Throughout college I didn’t have as much access or time for video games, except Rock Band which I sought out and played a ton. Then in my very last semester I was a TA for a literature class. One of the papers the students had to write was an analysis of a story – any story. Not just literature, but it was open to films, newspaper articles, graphic novels, poetry, and video games.
One of the students analyzed the hero archetype in Master Chief from Halo. And my paradigm shifted.
You see, up until then, I had been playing storyless games. Mario Kart, Rock Band, Super Smash Bros, Mario Party, the arena levels of Pokemon, and only the free-for-all bloodfest on Halo that my guy friends wanted me to play with them because I was the easy target stuck in a corner shooting the sky or the ground or myself (I did eventually reach a point where I was able to kill other players; I think the most I ever killed was 5 though). I had boyfriend after boyfriend who played Left 4 Dead or Call of Duty and the like, but all that looked like to me was shooting, and my thing with zombies prevented me from paying more attention. I had seen Zelda played many times, but never from start to finish. I had seen the Super Mario games, but never from start to finish. And when you just drop in on those, it looks like you just get thrown into level with a hoarde of creatures to kill and maybe you open a treasure chest. What’s the overall goal? Ain’t nobody got time for that.

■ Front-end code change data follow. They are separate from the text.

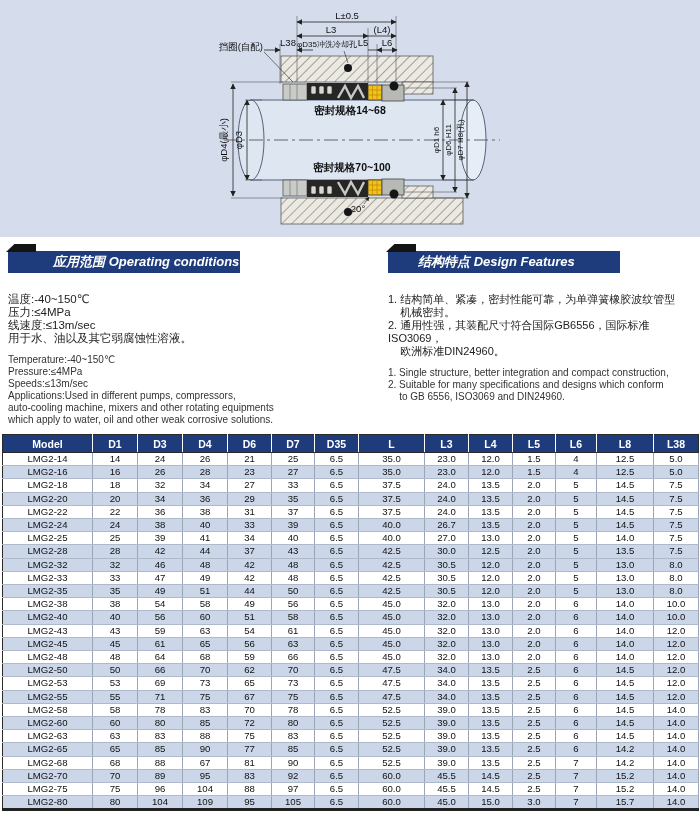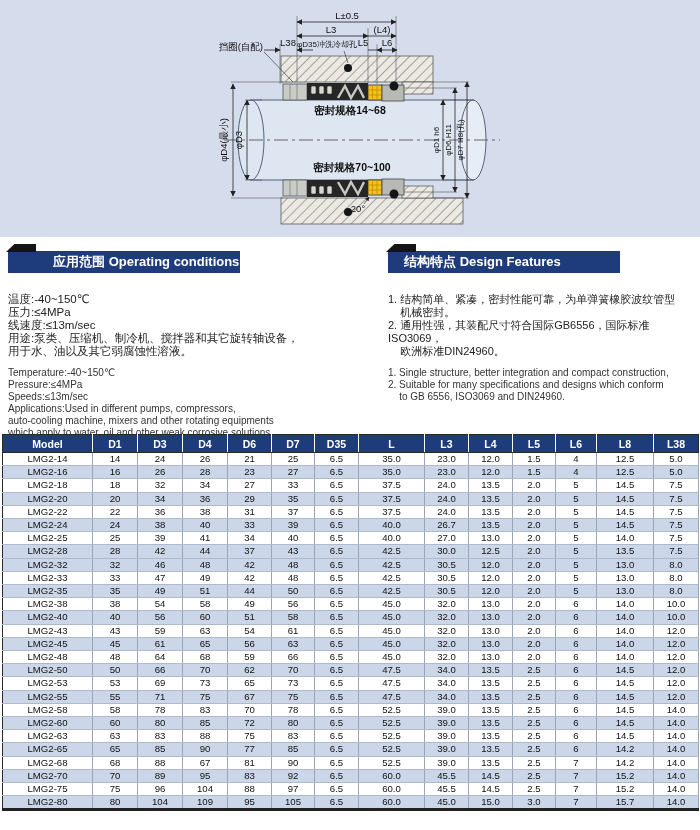--- a/index.html
+++ b/index.html
@@ -23,7 +23,7 @@
     position:relative; background:#1e3c7b; color:#fff; height:22px; line-height:22px;
     font-weight:bold; font-size:13px; width:232px;
   }
-  .sec-bar .bar-text { padding-left:45px; }
+  .sec-bar .bar-text { padding-left:45px;font-style:italic; }
   .sec-bar.right-bar .bar-text { padding-left:16px;border-radius:8px; }
   .fold {
     position:absolute; top:-7px; left:-2px; width:30px; height:8px; background:#141414;

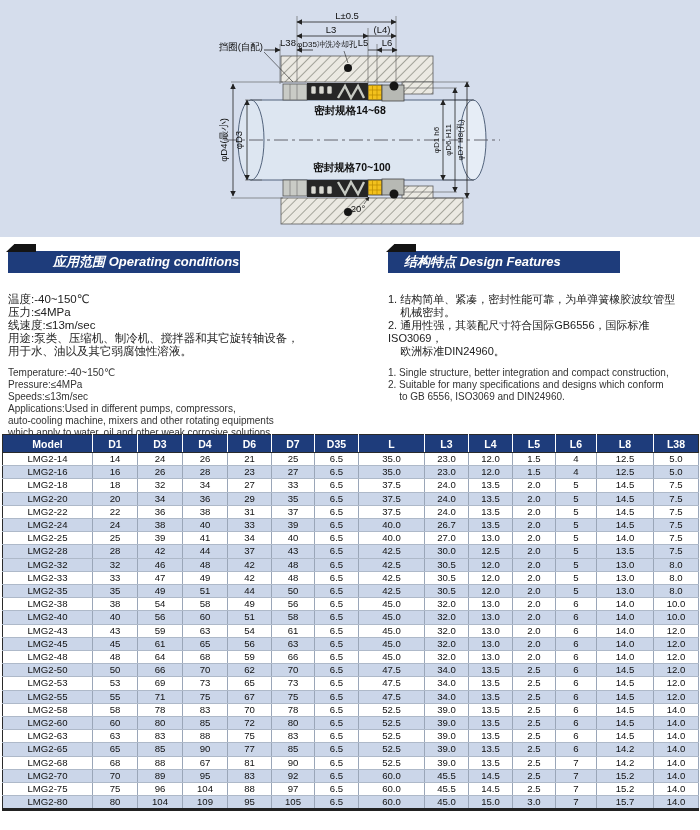--- a/index.html
+++ b/index.html
@@ -24,7 +24,7 @@
     font-weight:bold; font-size:13px; width:232px;
   }
   .sec-bar .bar-text { padding-left:45px;font-style:italic; }
-  .sec-bar.right-bar .bar-text { padding-left:16px;border-radius:8px; }
+  .sec-bar.right-bar .bar-text { padding-left:30px;border-radius:8px; }
   .fold {
     position:absolute; top:-7px; left:-2px; width:30px; height:8px; background:#141414;
     clip-path:polygon(0 100%, 28% 0, 100% 0, 100% 100%);

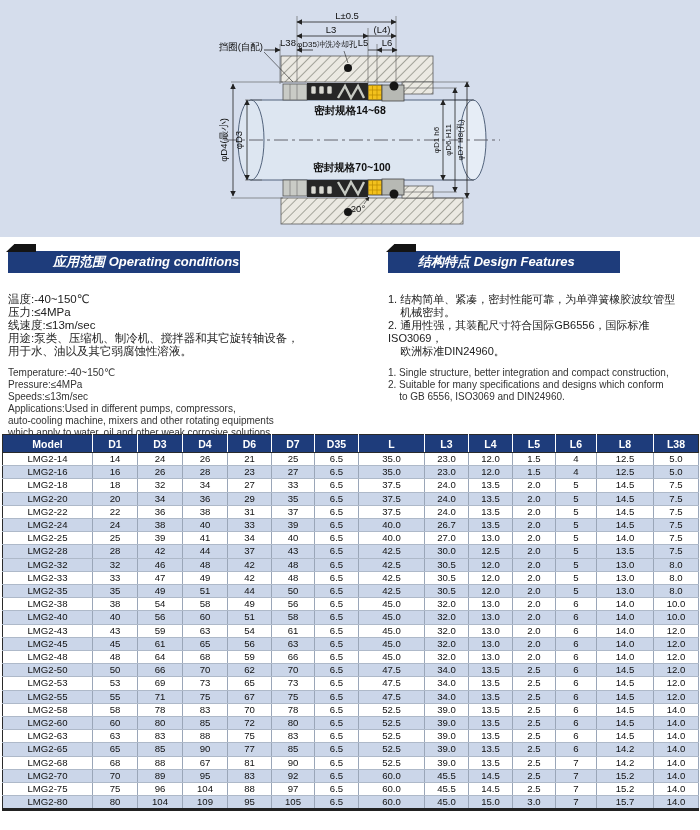--- a/index.html
+++ b/index.html
@@ -178,7 +178,7 @@
       <div class="fold"></div>
       <div class="bar-text"><span>应用范围</span> <span>Operating conditions</span></div>
     </div>
-    <div class="zh-lines"><div class="txt-line">温度:-40~150℃</div><div class="txt-line">压力:≤4MPa</div><div class="txt-line">线速度:≤13m/sec</div><div class="txt-line">用途:泵类、压缩机、制冷机、搅拌器和其它旋转轴设备，</div><div class="txt-line">用于水、油以及其它弱腐蚀性溶液。</div></div>
+    <div class="zh-lines"><div class="txt-line">温度:-40~150℃</div><div class="txt-line">压力:≤4MPa</div><div class="txt-line">线速度:≤13m/sec</div><div class="txt-line">用于水、油以及其它弱腐蚀性溶液。</div></div>
     <div class="en-lines"><div class="txt-line">Temperature:-40~150℃</div><div class="txt-line">Pressure:≤4MPa</div><div class="txt-line">Speeds:≤13m/sec</div><div class="txt-line">Applications:Used in different pumps, compressors,</div><div class="txt-line">auto-cooling machine, mixers and other rotating equipments</div><div class="txt-line">which apply to water, oil and other weak corrosive solutions.</div></div>
   </div>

But reading this paper on Master Chief, I saw that there was a point to the games. They did have a goal. And the goals were actually interesting. This could be more than just a social pursuit (which it was for me, cause for some reason those lanky gamers are so attractive) or a hobby to waste time with (cause everyone needs one of those). You could actually learn from games.
Then I took the Interactive Media course in my master’s program. And the depth of the gaming world opened up before me. And I was excited about it!

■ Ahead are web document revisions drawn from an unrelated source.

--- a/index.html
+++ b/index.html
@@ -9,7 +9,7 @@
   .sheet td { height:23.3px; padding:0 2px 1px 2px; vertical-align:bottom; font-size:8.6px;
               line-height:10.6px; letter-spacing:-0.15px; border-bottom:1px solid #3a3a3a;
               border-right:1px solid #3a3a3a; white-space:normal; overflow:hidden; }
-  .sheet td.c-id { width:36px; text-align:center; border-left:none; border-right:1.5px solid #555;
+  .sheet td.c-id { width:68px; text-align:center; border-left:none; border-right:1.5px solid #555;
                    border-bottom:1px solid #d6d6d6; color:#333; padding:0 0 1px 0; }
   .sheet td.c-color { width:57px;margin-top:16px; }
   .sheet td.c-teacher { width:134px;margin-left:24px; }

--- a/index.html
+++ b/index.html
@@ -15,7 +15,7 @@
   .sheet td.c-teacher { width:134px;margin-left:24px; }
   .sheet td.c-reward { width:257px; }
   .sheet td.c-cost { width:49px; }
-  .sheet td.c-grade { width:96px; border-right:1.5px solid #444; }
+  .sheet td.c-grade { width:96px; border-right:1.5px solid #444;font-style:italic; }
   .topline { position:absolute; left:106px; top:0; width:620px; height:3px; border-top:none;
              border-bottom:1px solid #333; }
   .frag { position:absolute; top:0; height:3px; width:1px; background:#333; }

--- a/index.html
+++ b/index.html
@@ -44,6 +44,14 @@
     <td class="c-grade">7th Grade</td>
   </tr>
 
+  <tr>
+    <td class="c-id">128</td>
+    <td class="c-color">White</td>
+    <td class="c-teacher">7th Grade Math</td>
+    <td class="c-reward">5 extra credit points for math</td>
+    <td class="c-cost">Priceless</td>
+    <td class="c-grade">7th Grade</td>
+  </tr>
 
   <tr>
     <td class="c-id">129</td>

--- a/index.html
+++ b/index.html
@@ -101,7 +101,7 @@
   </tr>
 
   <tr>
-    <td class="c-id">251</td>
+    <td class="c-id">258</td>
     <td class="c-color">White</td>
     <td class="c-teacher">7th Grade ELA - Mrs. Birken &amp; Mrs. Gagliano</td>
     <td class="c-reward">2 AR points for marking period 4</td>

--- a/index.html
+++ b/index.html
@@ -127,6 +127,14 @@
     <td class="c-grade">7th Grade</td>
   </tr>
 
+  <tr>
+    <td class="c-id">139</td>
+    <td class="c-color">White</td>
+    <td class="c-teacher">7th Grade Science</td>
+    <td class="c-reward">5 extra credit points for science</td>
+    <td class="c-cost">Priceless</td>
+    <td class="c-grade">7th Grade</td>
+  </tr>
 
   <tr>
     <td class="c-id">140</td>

So when I came home from Scotland, I began to play Skyward Sword of the Zelda franchise. Because Link was still my ultimate gaming love. And I’ll tell you, I STILL suck with the controller. Apparently my movements are too extreme for the Wii controller. It takes me so much time to get anywhere in the game because I fall off ledges and walk into traps constantly, and specifically in this game, I fly that dang bird in circles because I am apparently tilting the controller too far. Sorry that I move my hands with enthusiasm, Nintendo. Sorry you can’t handle it.
But the story of Skyward Sword is fulfilling, and I am really enjoying learning gaming skills. And now I am working on writing a game. My knowledge of gaming is still woefully miniscule, but I am super stoked about this project. Honestly, it’s a thrill I haven’t gotten from writing for…well, just a couple months, but still. I am loving it. I don’t know how much of a gamer I’ll become, or if I’ll just keep gamer guys around a lot, but either way, I now have a rapidly growing appreciation and respect for this delightful form of screenwriting/entertainment.